▶ INFORMATION:
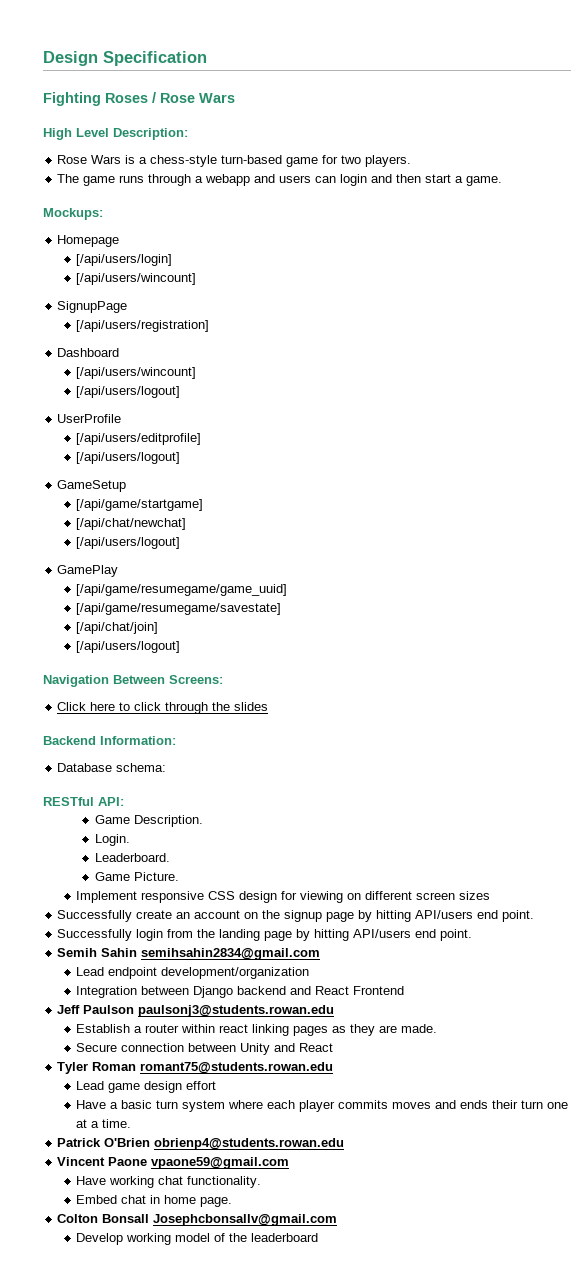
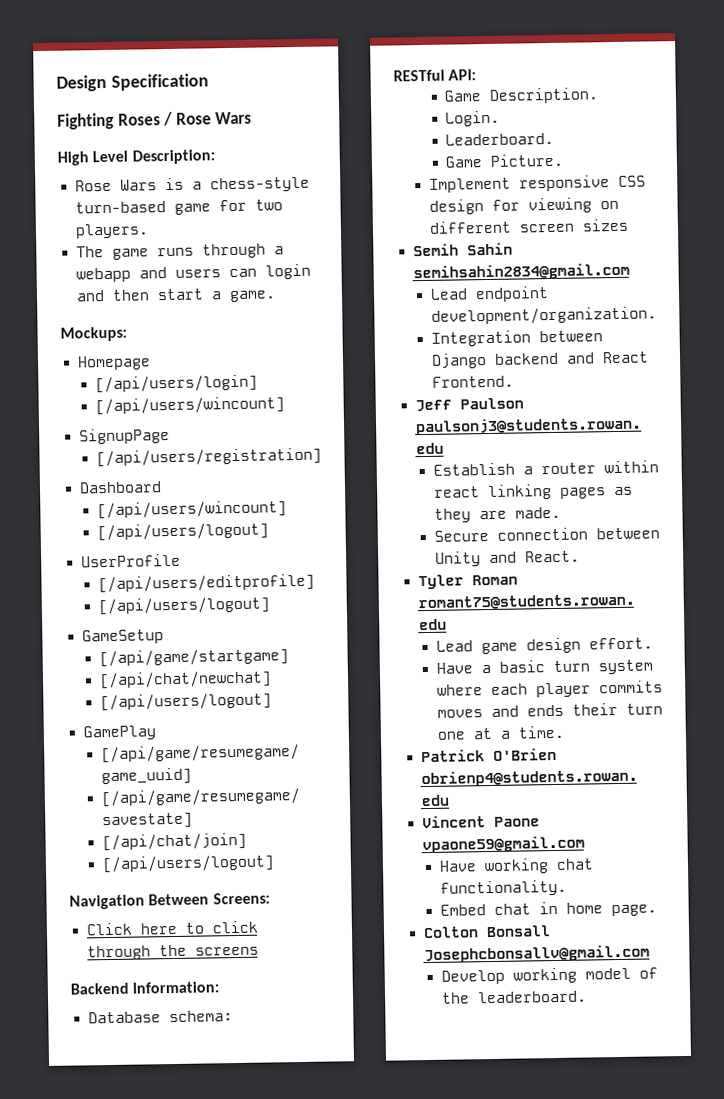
[234,702,269,711] slides -> [194,946,259,956] screens
[57,910,535,922] [57,929,473,941] // Successfully create an account on the signup page by hitting API/users end point. // Successfully login from the landing page by hitting API/users end point. -> (629, 225) none
[161,967,310,979] development/organization -> [430,306,657,325] development/organization.
[353,986,405,995] Frontend -> [431,375,514,388] Frontend.
[299,1043,334,1052] React -> [524,550,580,563] React.
[186,1081,217,1090] effort -> [588,637,653,650] effort.
[251,1233,319,1242] leaderboard -> [476,990,587,1004] leaderboard.

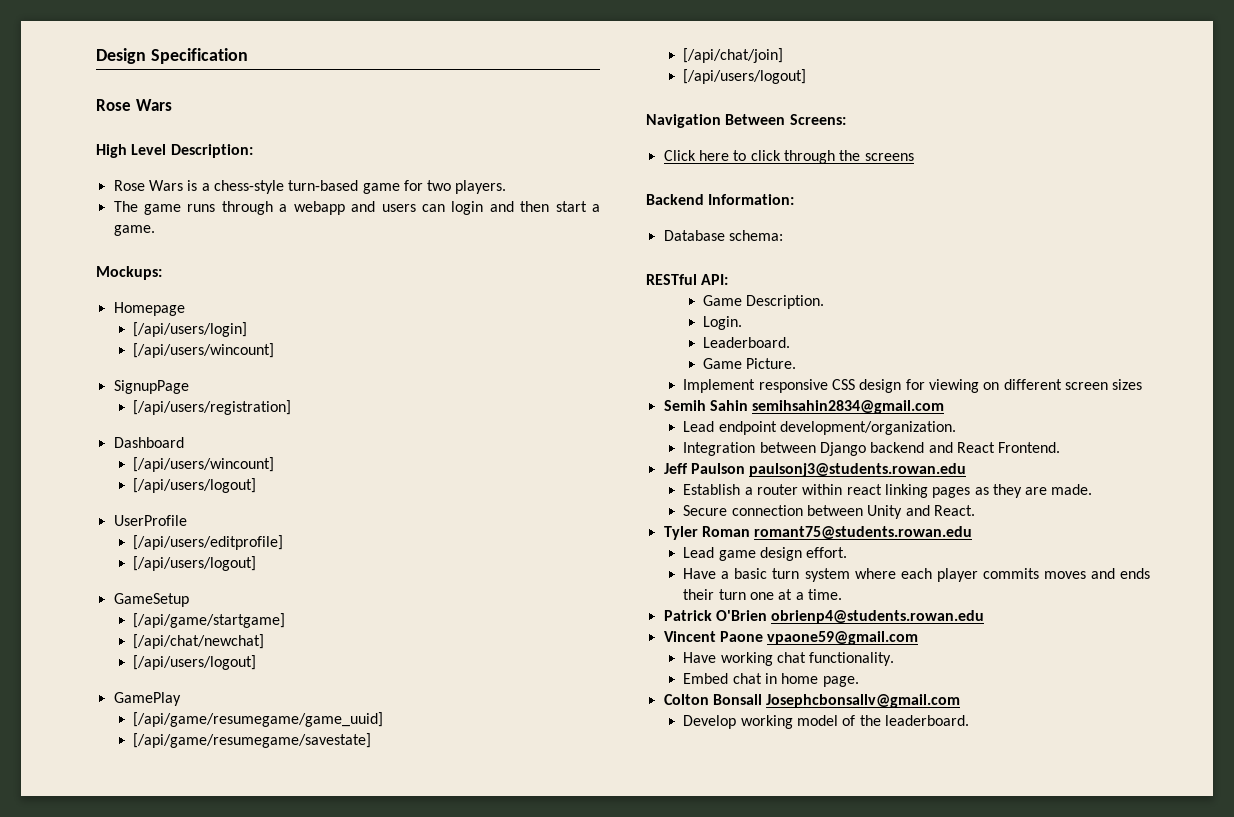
[57,111,174,130] Fighting Roses / -> (248, 56) none

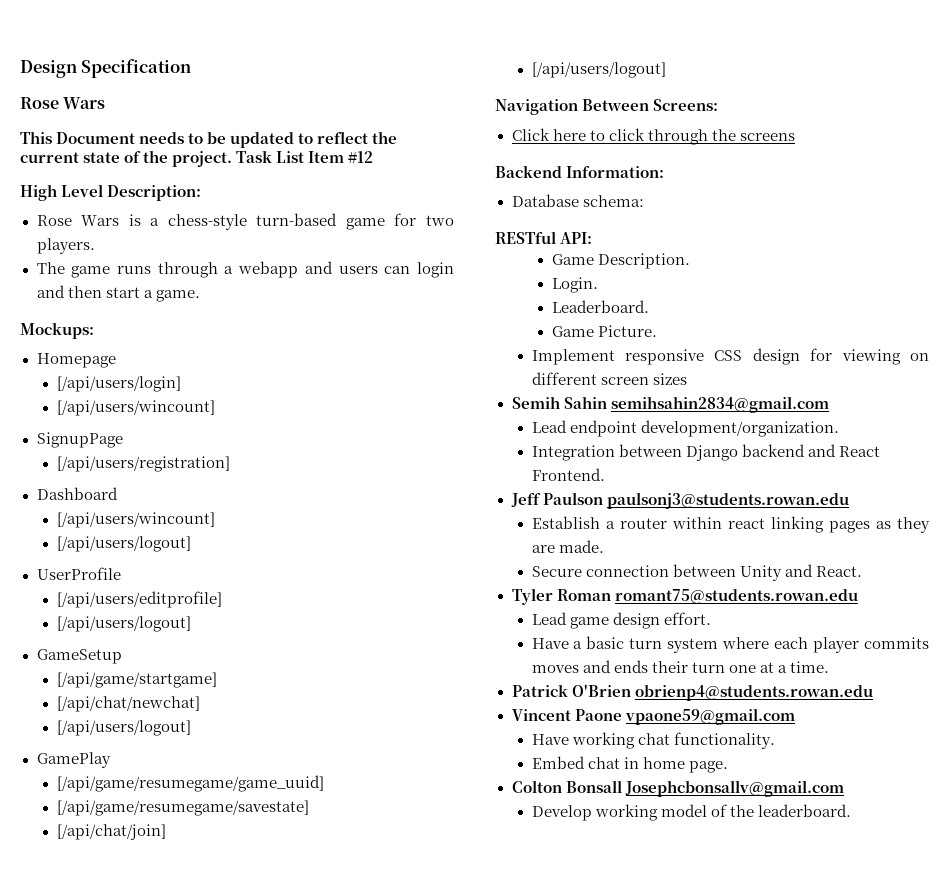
(172, 105) none -> [20,131,398,148] [20,150,374,167] // This Document needs to be updated to reflect the current state of the project. Task List Item #12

▶ TASK REQUIREMENTS:
Give all of the material again, exactly, apart from the pictures.

▶ RESULT OF THIS EXERCISE:
[234,702,269,711] slides -> [194,946,259,956] screens
[57,910,535,922] [57,929,473,941] // Successfully create an account on the signup page by hitting API/users end point. // Successfully login from the landing page by hitting API/users end point. -> (629, 225) none
[161,967,310,979] development/organization -> [430,306,657,325] development/organization.
[353,986,405,995] Frontend -> [431,375,514,388] Frontend.
[299,1043,334,1052] React -> [524,550,580,563] React.
[186,1081,217,1090] effort -> [588,637,653,650] effort.
[251,1233,319,1242] leaderboard -> [476,990,587,1004] leaderboard.

[57,111,174,130] Fighting Roses / -> (248, 56) none

(172, 105) none -> [20,131,398,148] [20,150,374,167] // This Document needs to be updated to reflect the current state of the project. Task List Item #12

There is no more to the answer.